WORK TASK:
With pictures left out, set down exactly the lines from the line containing "GREE FGR20Pd/DNa-X: 2 -> 3" through the last line of the data.

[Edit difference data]

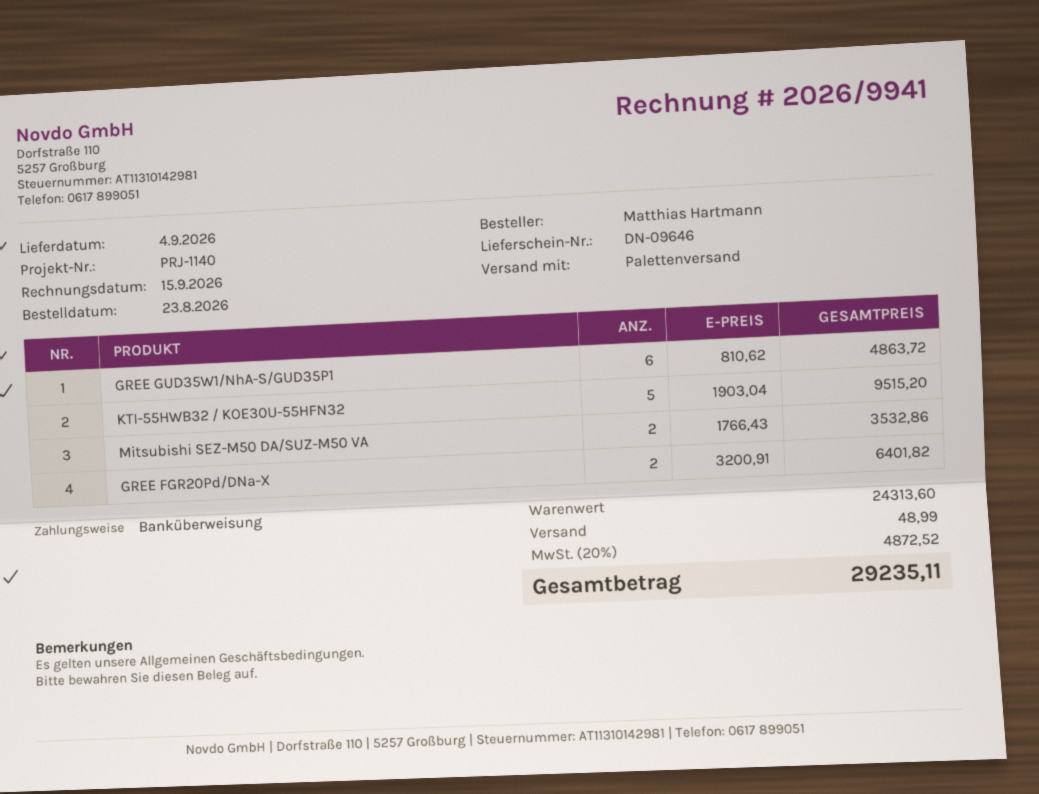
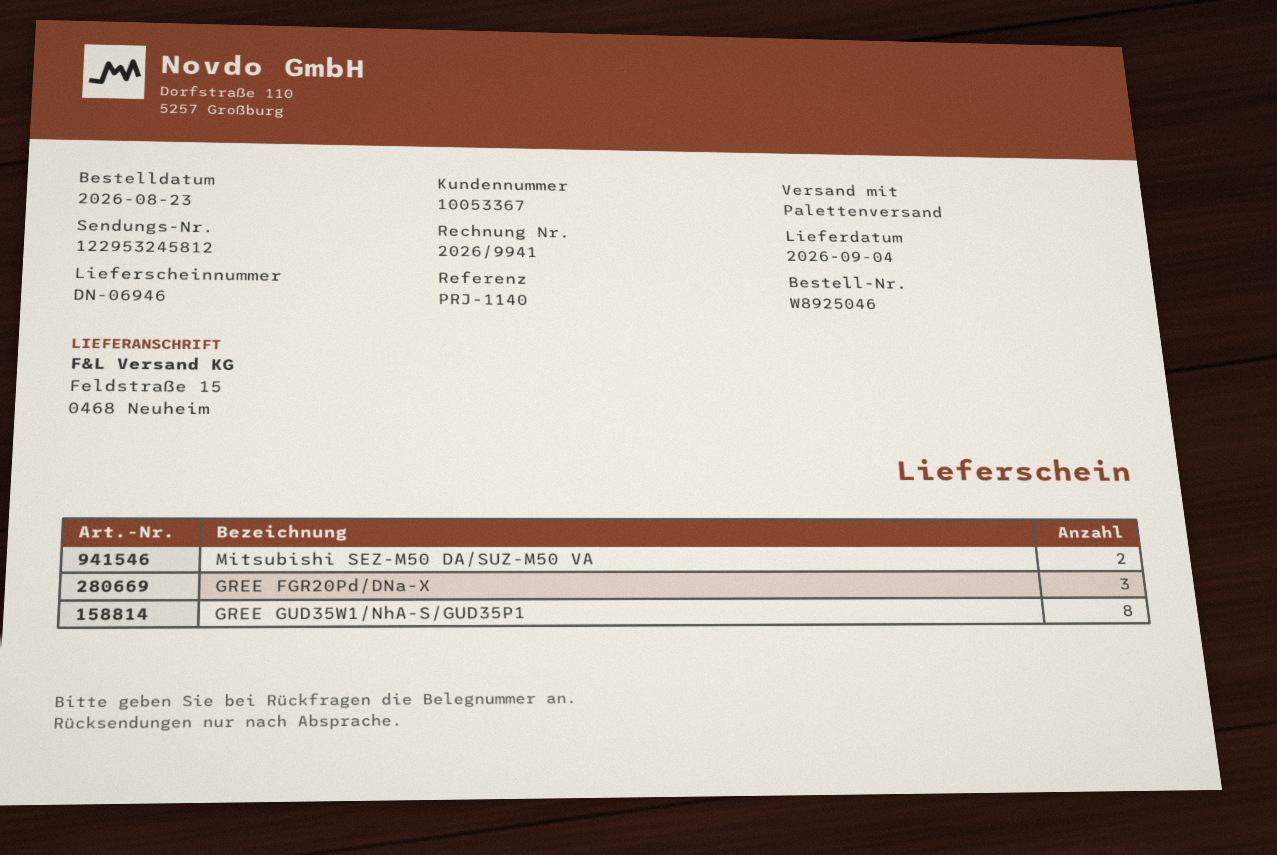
delivery note number: DN-09646 -> DN-06946
GREE GUD35W1/NhA-S/GUD35P1: 6 -> 8
KTI-55HWB32 / KOE30U-55HFN32: 5 -> none
GREE FGR20Pd/DNa-X: 2 -> 3

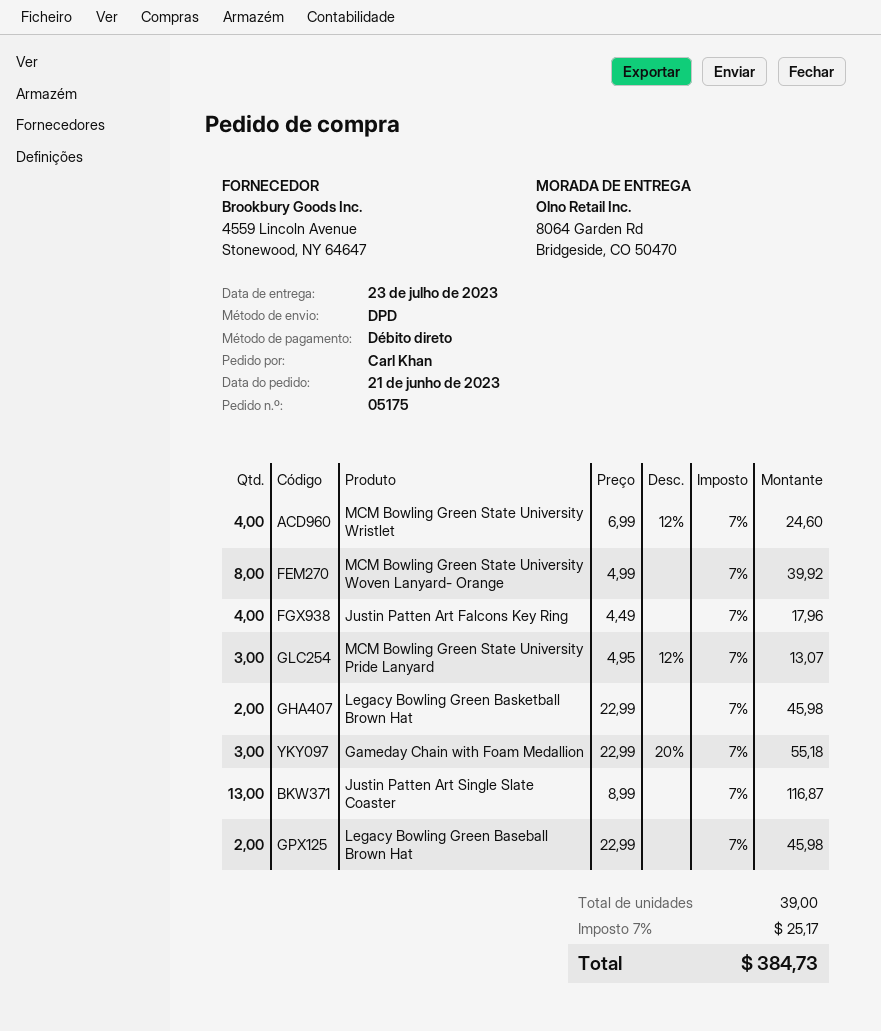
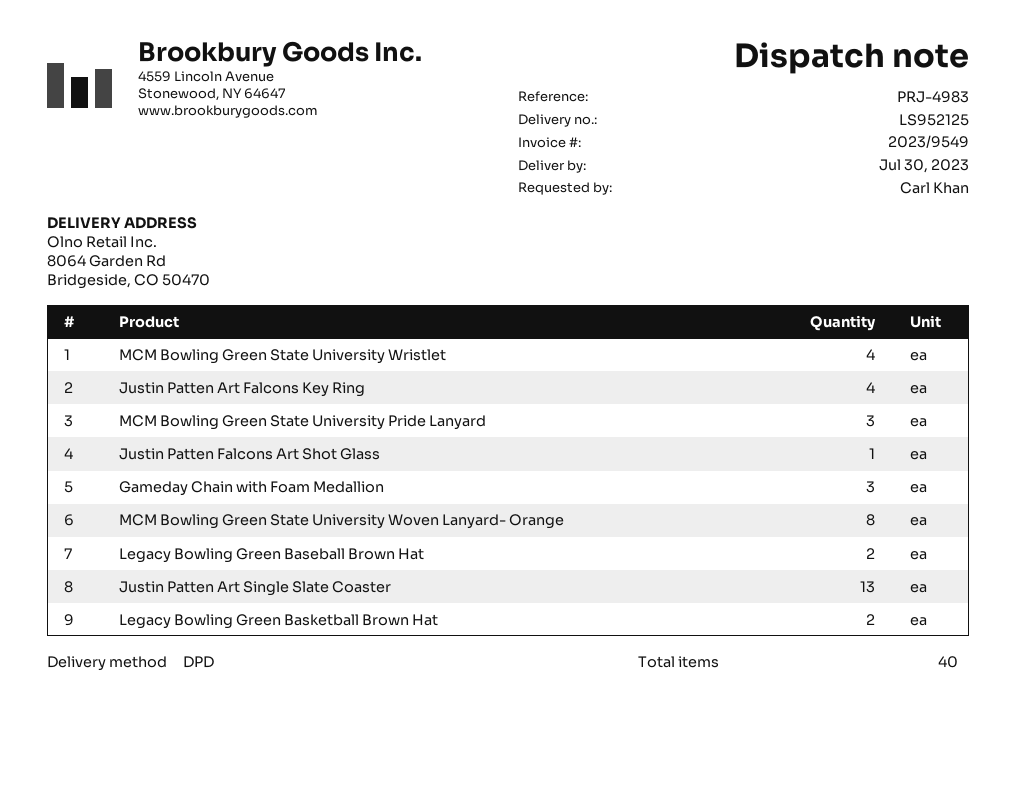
delivery date: 2023-07-23 -> 2023-07-30
Justin Patten Falcons Art Shot Glass: none -> 1
total quantity: 39 -> 40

ANSWER SECTION:
GREE FGR20Pd/DNa-X: 2 -> 3

delivery date: 2023-07-23 -> 2023-07-30
Justin Patten Falcons Art Shot Glass: none -> 1
total quantity: 39 -> 40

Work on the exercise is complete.